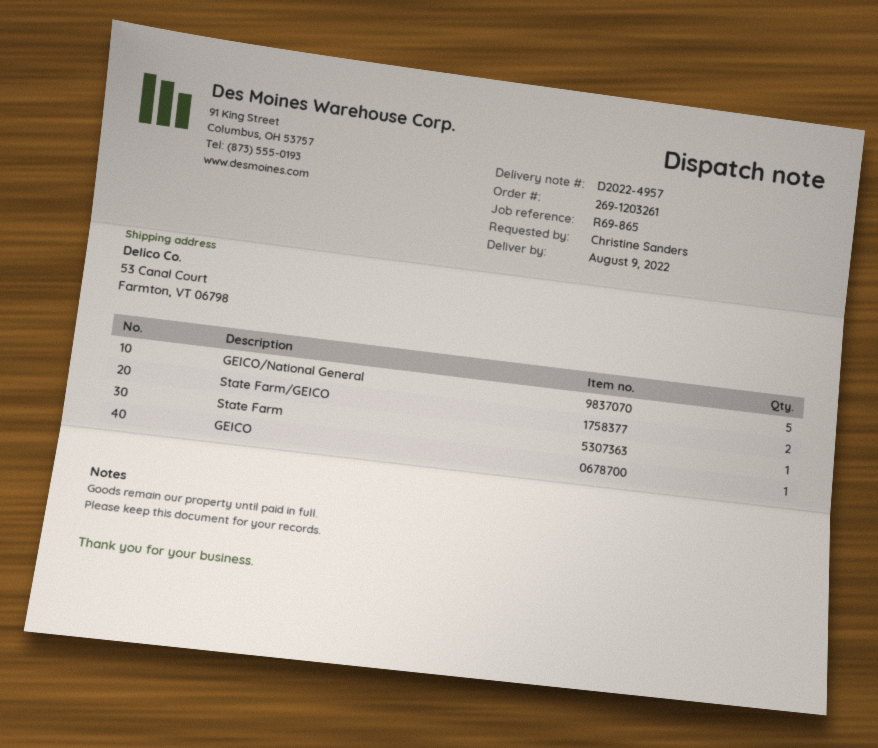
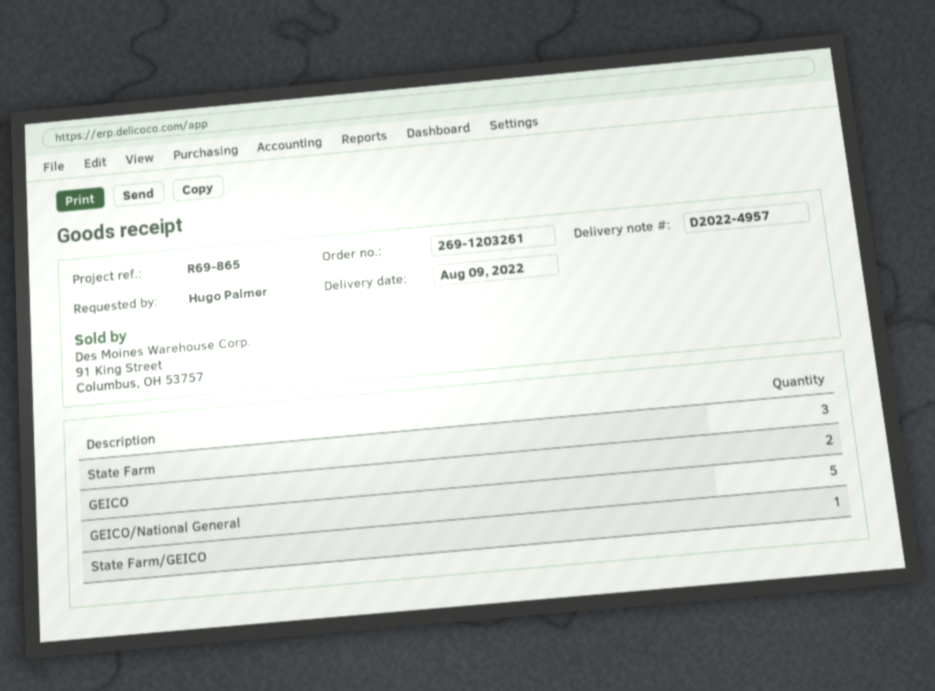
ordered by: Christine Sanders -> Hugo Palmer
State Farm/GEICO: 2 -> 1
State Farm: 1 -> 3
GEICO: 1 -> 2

* * *

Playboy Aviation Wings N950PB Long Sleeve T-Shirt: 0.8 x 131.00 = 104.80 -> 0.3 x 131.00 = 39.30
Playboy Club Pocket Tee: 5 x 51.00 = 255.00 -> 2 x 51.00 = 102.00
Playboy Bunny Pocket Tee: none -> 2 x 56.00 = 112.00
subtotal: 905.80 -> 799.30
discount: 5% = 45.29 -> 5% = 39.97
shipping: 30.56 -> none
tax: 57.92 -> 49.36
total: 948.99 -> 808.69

--

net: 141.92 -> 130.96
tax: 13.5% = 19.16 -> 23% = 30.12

* _TASK PROMPT_:
Reproduce, word for word and in full, only the lines above that start at the line with "subtotal: 905.80 -> 799.30" and run through the line with "total: 948.99 -> 808.69", both ends included.

* _OUTPUT OF THE EXERCISE_:
subtotal: 905.80 -> 799.30
discount: 5% = 45.29 -> 5% = 39.97
shipping: 30.56 -> none
tax: 57.92 -> 49.36
total: 948.99 -> 808.69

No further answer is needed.